It was a woman hunt, too; for of course Doris and Felice, forward, must be a part of the quarry; and as I reckoned their chances, I thought that never a bulldog-jawed hound had run a quarry into a more hopeless hollow log than the one into which this man of the Iron Age had run my friends of the Flamingo Feather when he followed them on to the Century. He had them where and when he wanted them; they simply couldn’t get away. Of course, I didn’t know whether or not he was alone, in the sense whether he had other operatives with him; that made no difference; he had the clothing merchants and the golfers; the married pair, and mother and son; the assorted six with the bond salesmen,—if you cared to count them; he had a hundred with him whenever he wanted them. George and Doris, with Felice, had their wits and themselves; and, since there could be no possible doubt of the outcome of the stalking I was seeing, I couldn’t help wanting them to give “Iron Age” a run before he got them.

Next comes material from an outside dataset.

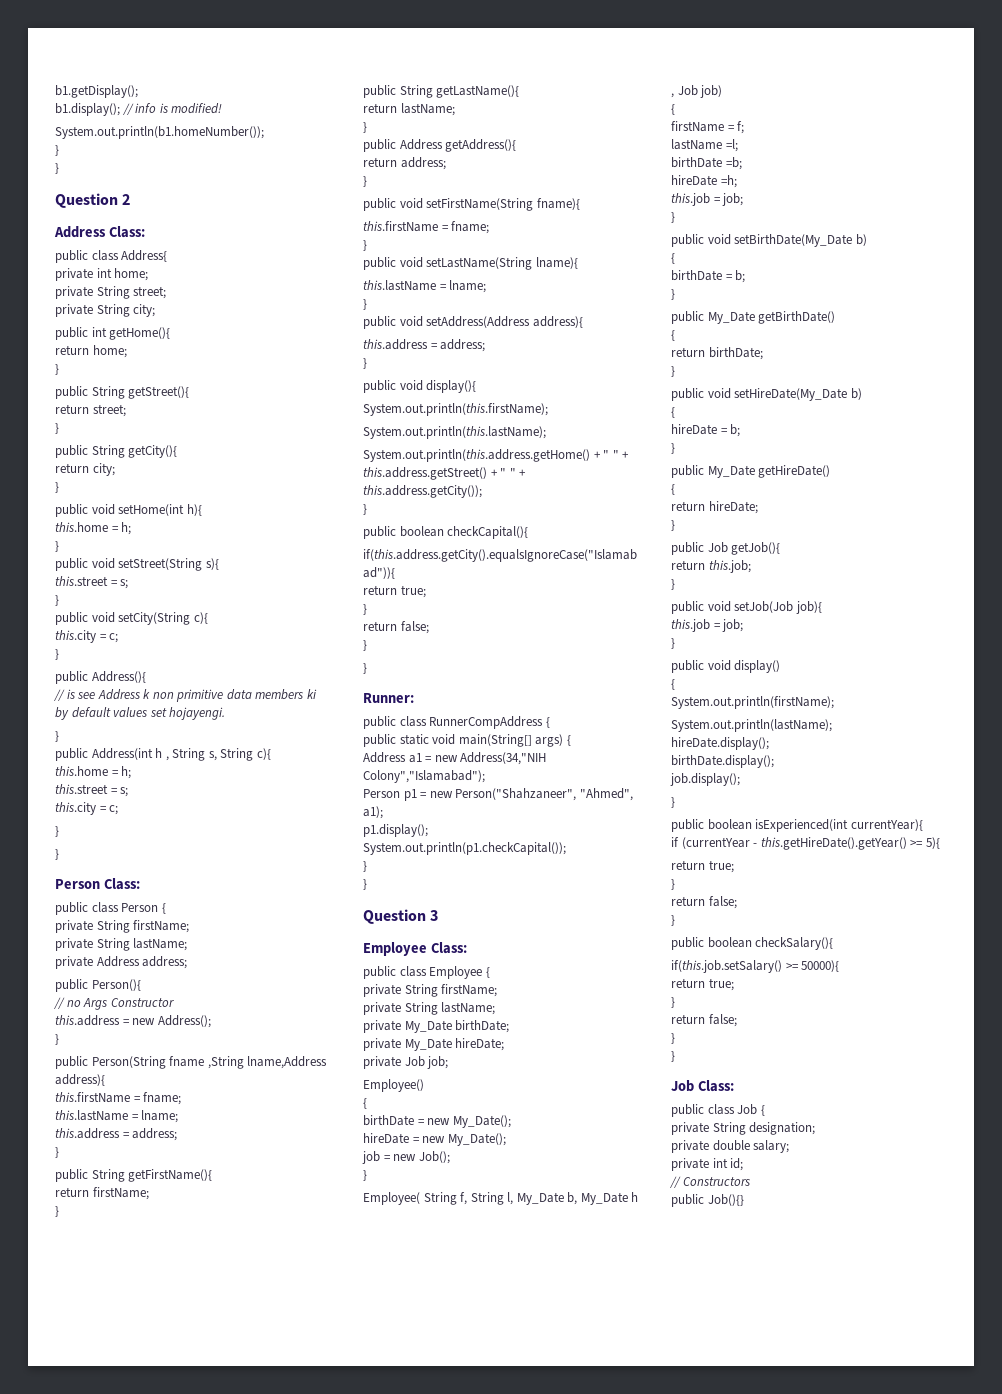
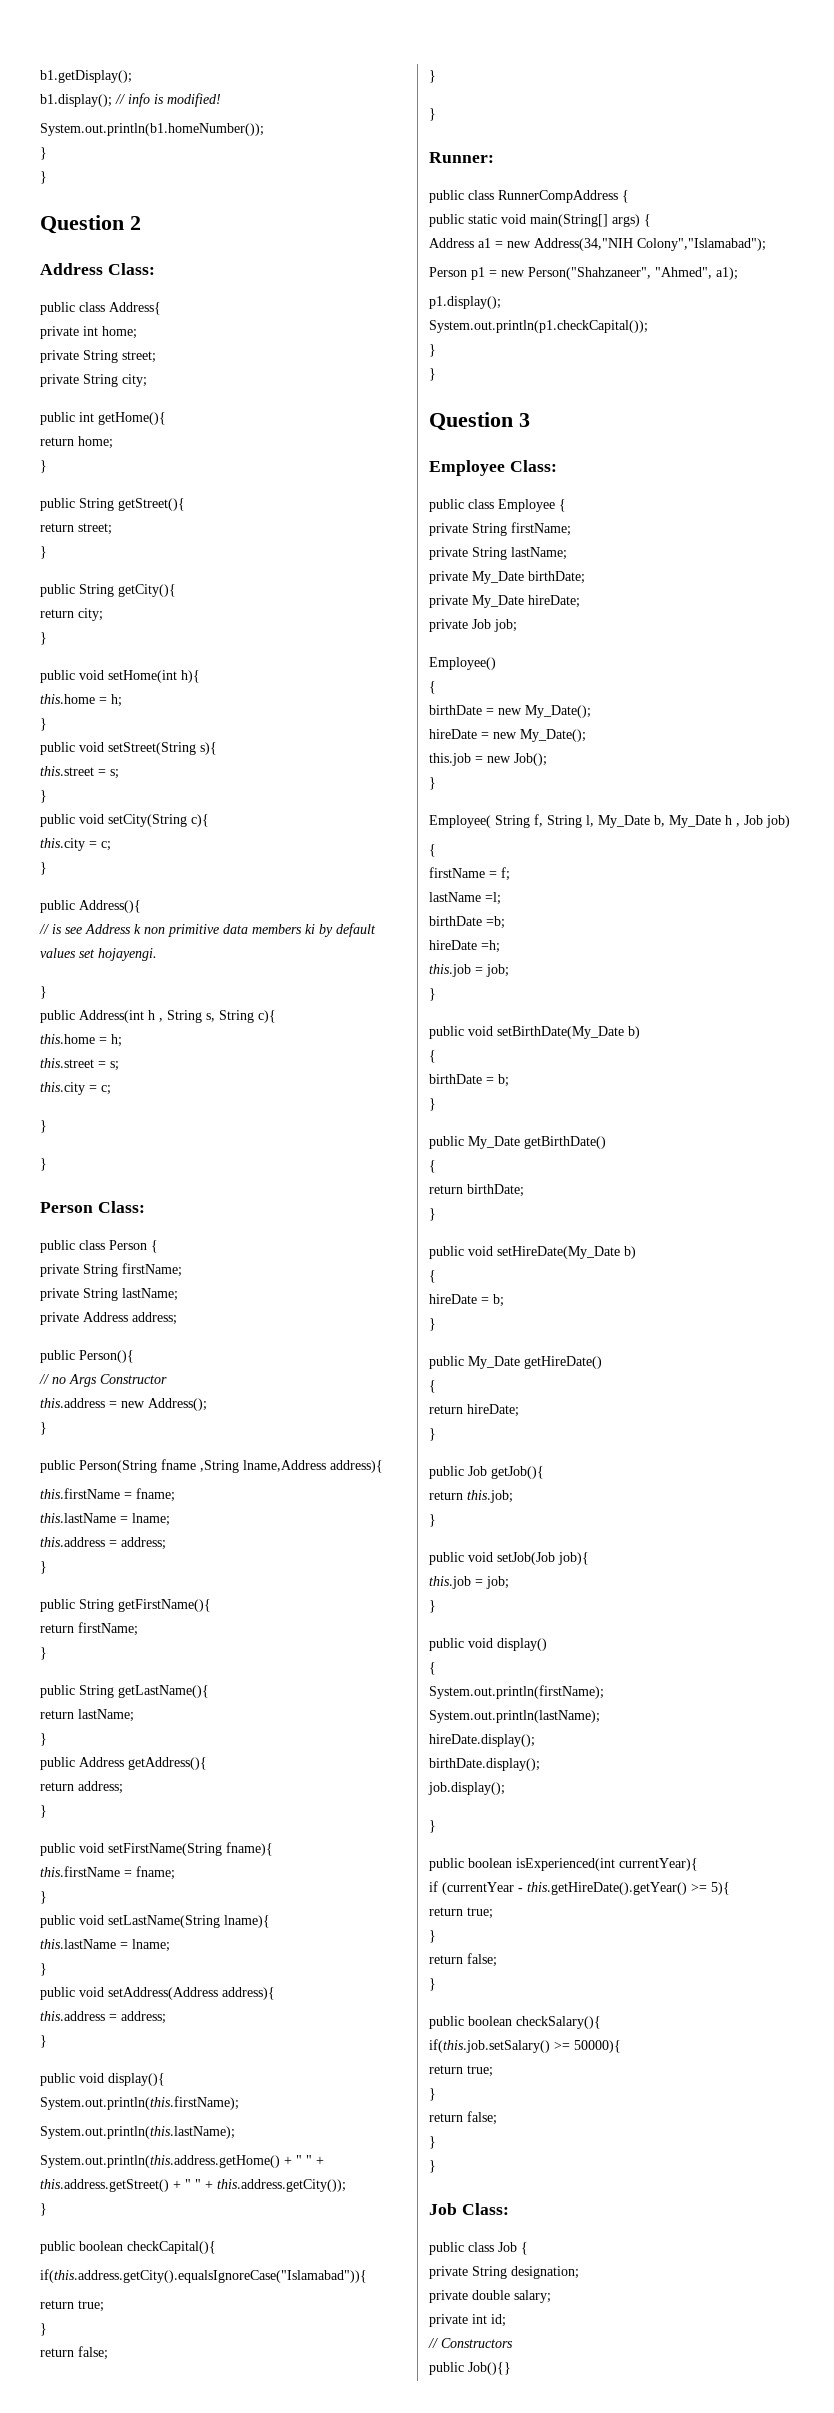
- job = new Job();
+ this.job = new Job();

There’s something about authority—especially when it’s so satisfied and certain and when it has all the odds on its side—which does that to one. Doris Wellington was not in my sight now; but when I thought of her as she was at the dance and as I had seen her walking down Michigan Avenue, I simply couldn’t find any impulse to help old “Iron Age” over there snap his handcuffs upon her and put that active, eager, pert little thing behind jail bars to be locked up until she was ten years older.

Now if “Iron Age” could specialize on George, I could control my emotions perfectly. I’d become somewhat more indulgent toward George, I’ve told you; yet I was not wild over him, at all. However, if “Iron Age” got George, by the same process he’d probably have Doris and maid too. So I was feeling almost friendly with George when I noticed he was standing up. He seemed absolutely casual about where he wanted to go. He wandered down nearer “Iron Age” first, yawned and turned a few pages of a Harper’s on the desk there; that seemed to make him sleepier and he strolled forward out of the car.

I arose and drifted after him. Through two Pullmans he walked ahead of me wholly unaware, so far as I could guess, that I was behind him; then, in the vestibule of the third car—with doors closed before and behind us—he half-turned his head.

“Old dear, check him,” he said to me. “Here; this door’s jammed.”

He opened the door before him as he spoke, he sidled through and, as he shut it, he dropped something which engaged the bottom of the door. His words certainly were true, then; that door was jammed. I couldn’t open it.

“Iron Age” could not budge it, when he replaced me at the knob. He must have been half a car behind me but I hadn’t even suspected it till he joined me. Together we were the better part of three minutes at the door before we could enter the next car. George was then far forward.

I stopped in the washroom of that Pullman; for I wanted a minute or so alone to think over things since George had spoken to me. He had hailed me, you see, as a sort of comrade; he’d counted on me being with him.

Now I realized that after Doris had seen me at Caldon’s and then they both had seen me at the Blackstone and here on the train, they must have attached some significance to me. And it was becoming plain to me that they made it a friendly significance; at least, they did not put me down among their pursuers. Probably Doris recognized me, not in the sense that she knew me for Steve Fanneal, but in the far more decoying sense that she realized I had been her partner at the Flamingo Feather and that, therefore, she could count on me when she needed help in this emergency.

I couldn’t decide how “Iron Age” had marked me down. He went forward through a couple of cars but evidently lost George in some washroom or compartment and he decided to give up George for the present—there was no danger in that; we were skimming along about sixty-five miles the hour. Anyway, “Iron Age” paid me the compliment of returning to me in the Pullman smoking room and he plumped himself down, emphatically, and went about the job of clearing up any doubts of me.